▸ SOURCE MATERIAL:
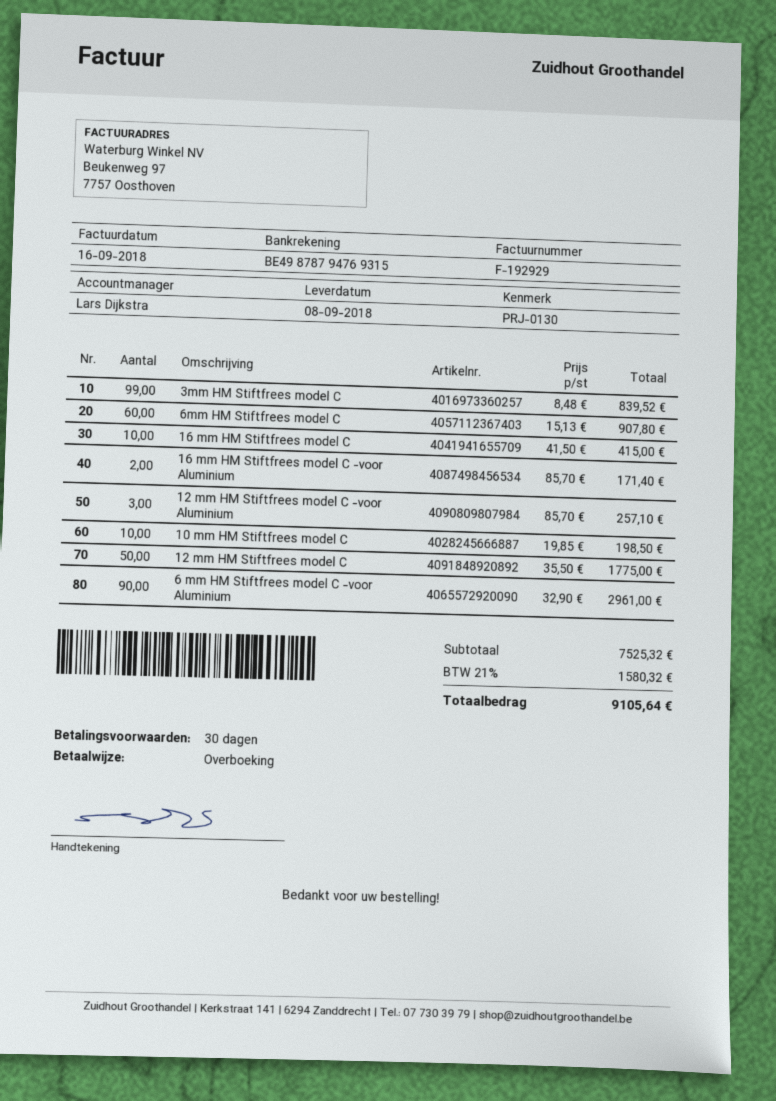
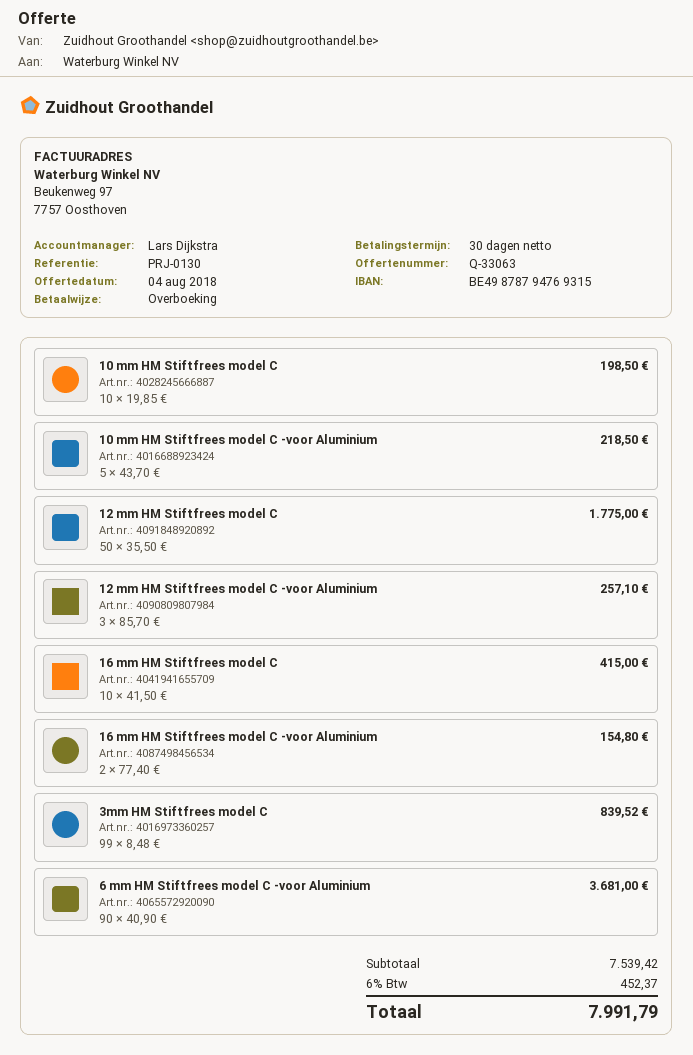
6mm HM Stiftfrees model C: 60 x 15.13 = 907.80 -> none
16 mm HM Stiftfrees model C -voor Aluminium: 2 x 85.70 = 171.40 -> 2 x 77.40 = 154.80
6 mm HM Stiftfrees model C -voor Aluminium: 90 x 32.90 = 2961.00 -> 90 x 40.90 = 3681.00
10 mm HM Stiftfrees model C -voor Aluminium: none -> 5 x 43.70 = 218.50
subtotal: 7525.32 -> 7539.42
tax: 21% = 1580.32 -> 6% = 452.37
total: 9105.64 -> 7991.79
---
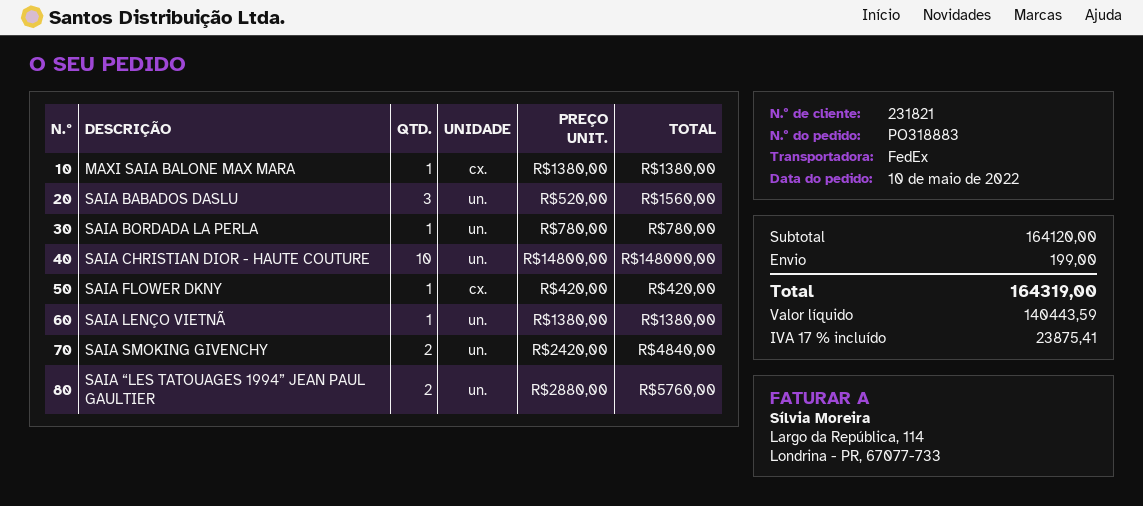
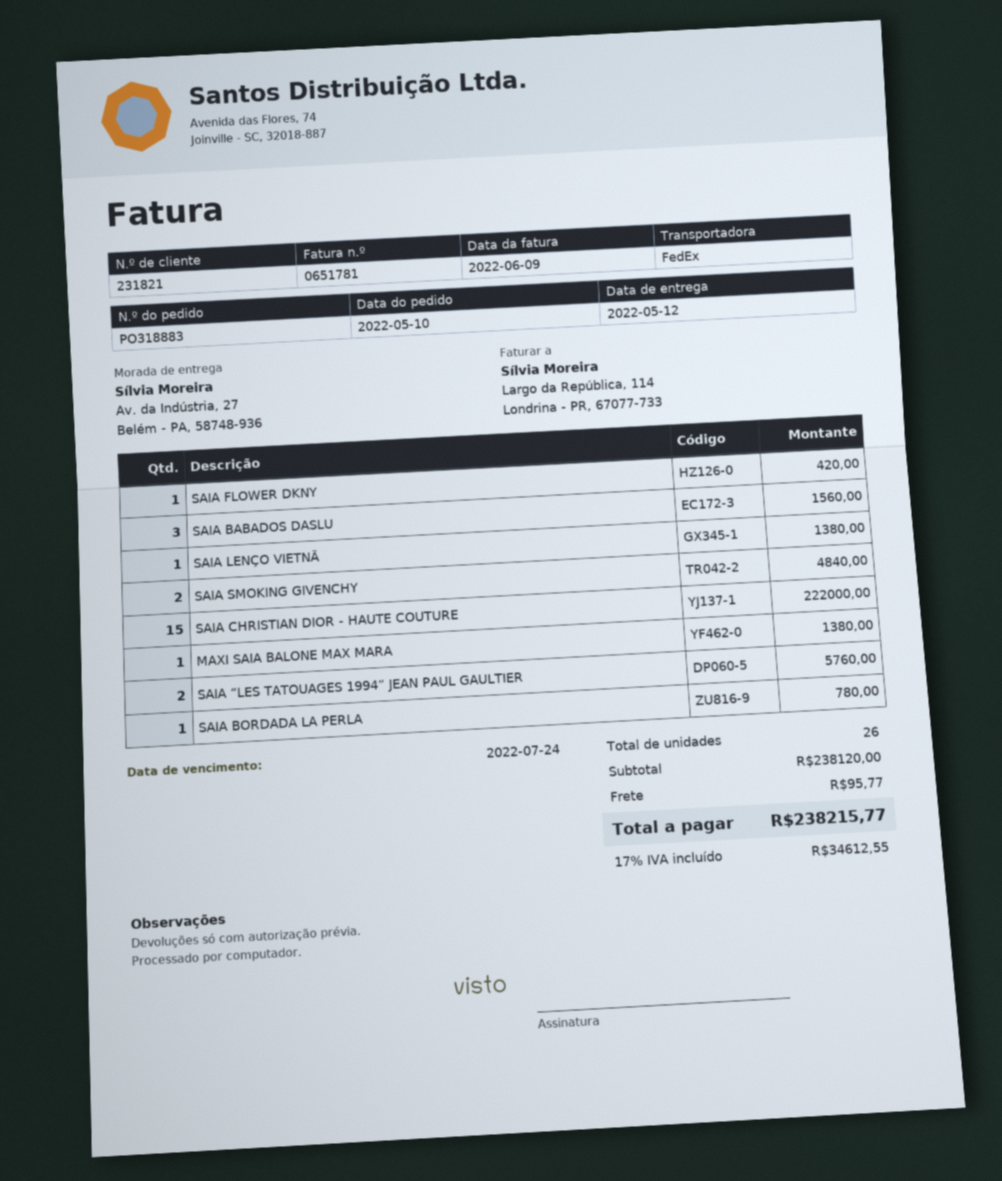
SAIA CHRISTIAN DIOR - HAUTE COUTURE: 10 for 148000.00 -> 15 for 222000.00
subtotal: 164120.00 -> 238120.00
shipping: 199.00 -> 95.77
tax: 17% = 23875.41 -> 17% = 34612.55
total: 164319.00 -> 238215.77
* * *
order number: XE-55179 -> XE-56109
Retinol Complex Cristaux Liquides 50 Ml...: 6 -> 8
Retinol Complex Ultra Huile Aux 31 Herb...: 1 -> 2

▸ TASK DETAILS:
From the material above, copy exactly the lines between the line holding "tax: 17% = 23875.41 -> 17% = 34612.55" and the line holding "total: 164319.00 -> 238215.77", inclusive, and only those.

▸ OUTPUT OF THE TASK:
tax: 17% = 23875.41 -> 17% = 34612.55
total: 164319.00 -> 238215.77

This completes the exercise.